Burundi : La CNIDH essuie les critiques de la part des parlementaires
Droits de l'Homme

PANA, 06 juillet 2017

Face-à-face inédit entre les députés et le président de la Commission des droits de l’Homme au Burundi

Bujumbura, Burundi - Le président de la Commission nationale indépendante des droits de l’Homme (Cnidh), Jean-Baptiste Baribonekeza (photo), a essuyé, mercredi, des critiques inhabituelles de la part des députés de l’Assemblée nationale au moment de la présentation du rapport couvrant l’année 2016 et le premier semestre de 2017, période à laquelle plus de 400 personnes ont été victimes d’atteintes au droit à la vie, a-t-il indiqué.

Depuis sa création, en 2010, la Cnidh rendait jusque-là compte, sans anicroche, de ses activités à l’Assemblée nationale qui, par ailleurs, nomme tous ses membres sur concours de sélection.

Comparée, toutefois à l’année électorale de 2015, émaillée de violences de masse dans lesquelles près de 700 personnes ont perdu la vie, il s’agit-là d’une « nette amélioration de la situation », a tempéré le président de la Commission.

La Fédération internationale des droits de l’Homme (Fidh) venait de sortir, la veille, un rapport encore plus accablant et mal digéré à Bujumbura d’« au moins 1.200 personnes tuées, entre 400 et 900 disparitions forcées, plusieurs centaines, voire des milliers de personnes torturées, plus de 10.000 encore détenues arbitrairement et près de 400.000 réfugiés» depuis le début de la crise, en avril 2015, au Burundi.

L’un des députés influents et ancien porte-parole du Conseil national pour la défense de la démocratie/Forces de défense de la démocratie (Cndd-Fdd, parti au pouvoir), Daniel Gélase Ndabirabe, s’est demandé si les chiffres inhabituellement élevés de la Cnidh n’étaient pas destinés à la consommation extérieure, au moment où la Cnidh est dans la ligne de mire des organisations internationales marraines de défense des droits humains.

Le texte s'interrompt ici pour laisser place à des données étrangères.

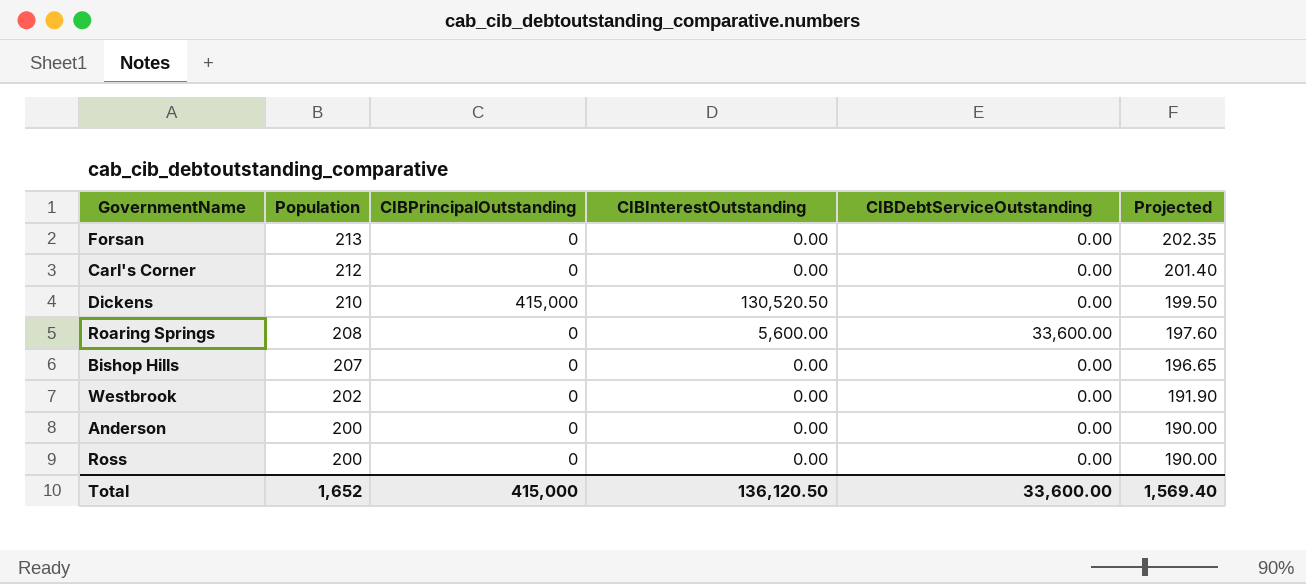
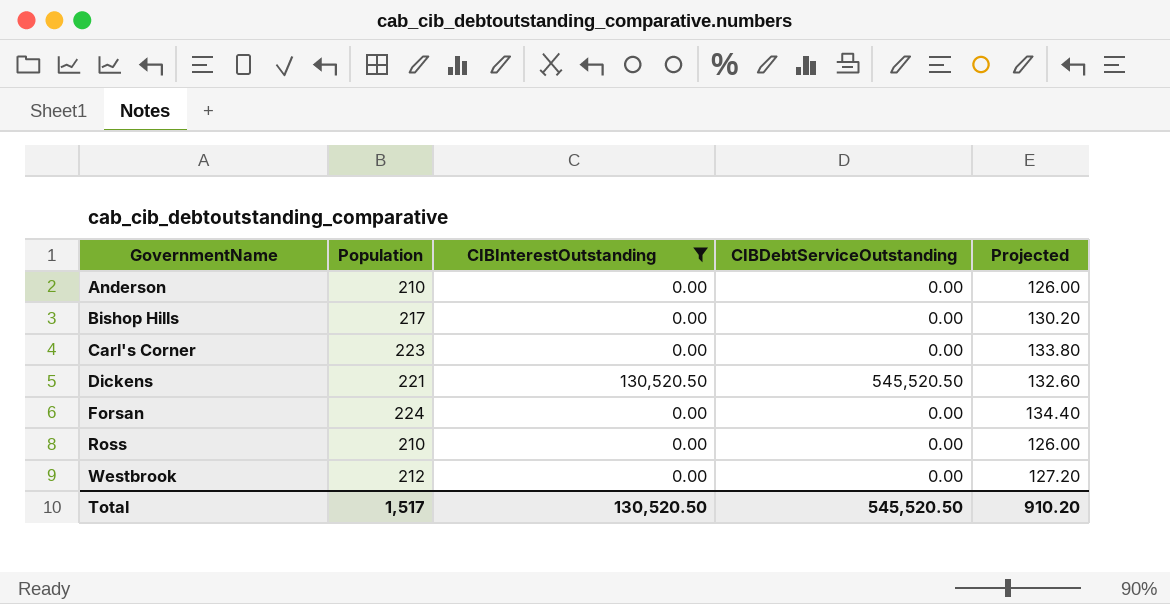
filter: none -> CIBInterestOutstanding != 5,600.00
row order: Population descending -> GovernmentName ascending
column CIBPrincipalOutstanding | position: 3 -> none
column Projected | formula: [Population] * 0.95 -> [Population] * 0.6
Anderson | Population: 200 -> 210
Bishop Hills | Population: 207 -> 217
Carl's Corner | Population: 212 -> 223
Dickens | Population: 210 -> 221
Dickens | CIBDebtServiceOutstanding: 0.00 -> 545,520.50
Forsan | Population: 213 -> 224
Ross | Population: 200 -> 210
Westbrook | Population: 202 -> 212
Total | Population: 1,652 -> 1,517
Total | CIBInterestOutstanding: 136,120.50 -> 130,520.50
Total | CIBDebtServiceOutstanding: 33,600.00 -> 545,520.50
Total | Projected: 1,569.40 -> 910.20

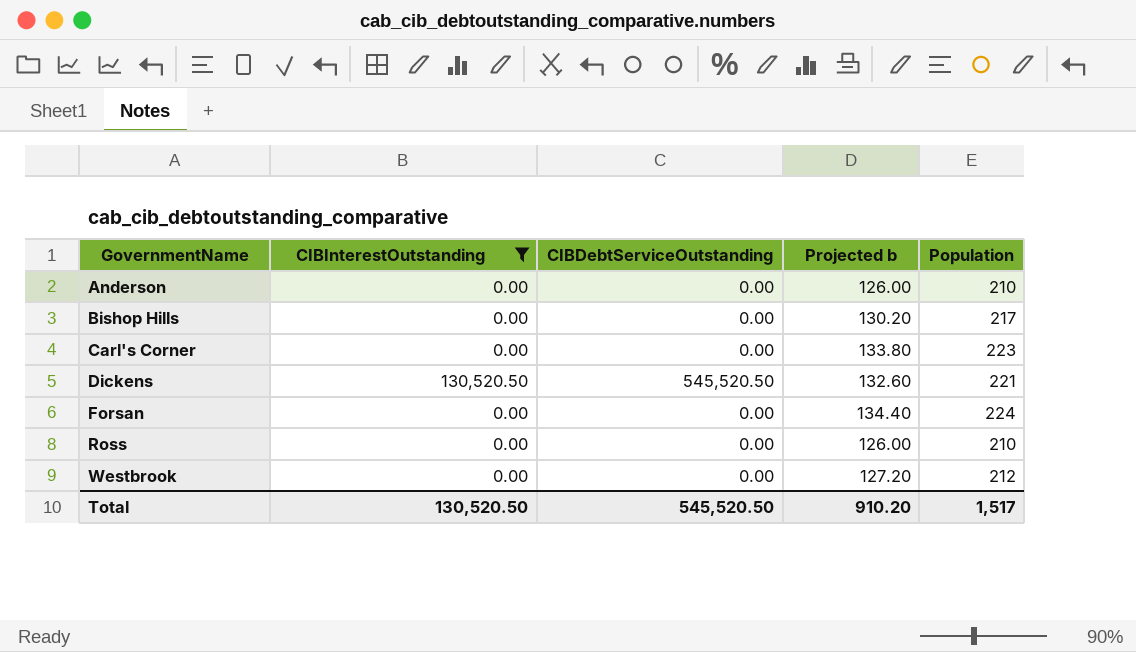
column name: Projected -> Projected b
column Population | position: 2 -> 5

La Cnidh est sous examen, jusqu’en 2018, de la part de l’Alliance globale des institutions nationales membres de défense des droits humains/Global alliance of national human rights insitution (Indho/Ganhri), sur fond de menace de rétrogradation du statut A au statut B.

Le chef de file de l’opposition parlementaire, Agathon Rwasa, de son côté, a trouvé que le rapport de la Cnidh était conforme à la réalité d’un pays où s’observent encore des atteintes aux droits humains.

Le discours officiel accrédite un retour à la paix et la sécurité sur l’ensemble du territoire national après l’écrasement de l’insurrection populaire des « anti-troisième mandat présidentiel » auquel on attribue généralement le genèse de la crise, aujourd’hui sous-tendue par des tensions politiques entre le pouvoir et l’opposition.

D’autres aspects du rapport de la Cnidh, qui ont titillé les oreilles de la plupart des députés de la mouvance présidentielle, portent, notamment sur le problème de la surpopulation carcérale au Burundi où les tribunaux traînent les pieds dans le traitement des dossiers des prévenus.

A titre indicatif, les prisons du Burundi regorgent actuellement de près de 10.000 détenus, pour une capacité d’accueil de 3.750, soit un dépassement de 250%, selon toujours le rapport de la Cnidh.

Au niveau des droits économiques, le rapport de la Cnidh met surtout en exergue les conséquences directes et particulièrement néfastes pour la population à cause du désengagement des partenaires techniques et financiers du Burundi, toujours du fait de la crise politique et des droits humains dans le pays.

Du fait des sanctions de la Communauté internationales, le rapport de la Fidh note des coupes budgétaires publiques de la part du gouvernement burundais, ayant notamment affecté les secteurs de l’eau et l’environnement (72 %), la santé (54 %), l’éducation (30 %) et l’agriculture (14 %).

Actuellement, 65 % de la population du Burundi vivent au-dessous du seuil de pauvreté et plus de 2,1 million de personnes sont en insécurité alimentaire, dont 806.000 en insécurité alimentaire sévère, s’inquiète la même source.